Evolution has been supplemented by heuristics in various ways. Covering, first suggested in [124], creates a rule to match an unmatched input. It can be used to an create (``seed'') the initial population [287,301,122] or to supplement the GA throughout evolution [301]. Kovacs [154] (p. 42) found covering each action set was preferable to covering the match set when applying XCS to sequential tasks. Most covering/seeding is done as needed but instead [190] selects inputs at the center of same-class clusters. For other non-evolutionary operators see [27,236], the work on corporations of rules [310,255,276,275,277], and the work on non-evolutionary LCS.

Non-evolutionary LCS

Although LCS were originally conceived as a way of applying GAs to learning problems [128], not all LCS include a GA. Various heuristics have been used to create and refine rules in e.g. YACS [103] and MACS [102]. A number of systems have been inspired by psychological models of learning. ACS [263,47] and ACS2 [46] are examples, although ACS was also later supplemented by a GA [48,49]. Another is AgentP, a specialised LCS for maze tasks [321,320].

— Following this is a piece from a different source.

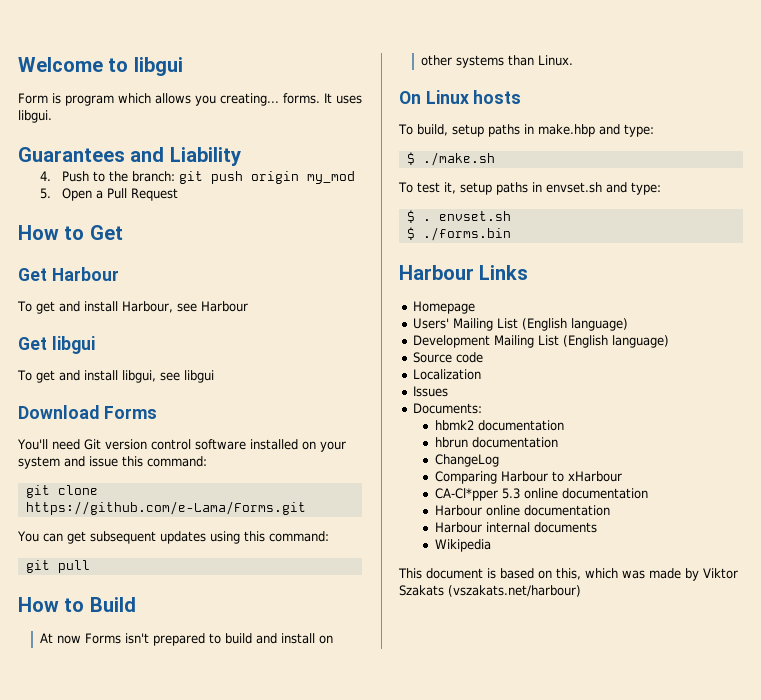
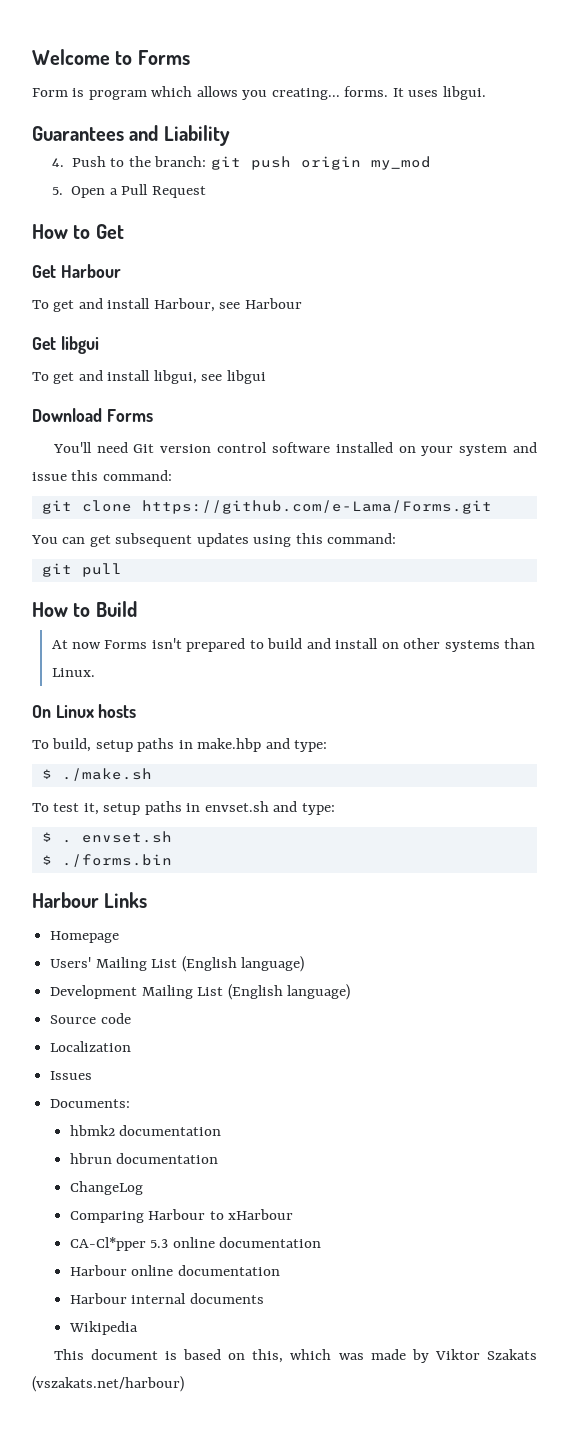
- Welcome to libgui
+ Welcome to Forms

3.5.4 LCS Credit Assignment

While credit assignment in Pittsburgh LCS is a straightforward matter of multi-objective fitness evaluation, as noted in §3.5.3 it is far more complex in Michigan systems with their more complex evolutionary dynamics. Credit assignment is also more complex in some learning paradigms, particularly reinforcement learning, which we will not cover here. Within supervised learning credit assignment is more complex in regression tasks than in classification. These difficulties have been the major issue for Michigan LCS and have occupied a considerable part of the literature, particularly prior to the development of XCS which provided a reasonable solution for both supervised and reinforcement learning.

Strength and Accuracy in Michigan LCS

Although we are not covering reinforcement learning work, Michigan LCS have traditionally been designed for such problems. XCS/XCSF are reinforcement learning systems but since supervised learning can be formulated as simplified reinforcement learning they have been applied to SL tasks. Consequently, we now very briefly outline the difference between the two major forms of Michigan reinforcement learning LCS.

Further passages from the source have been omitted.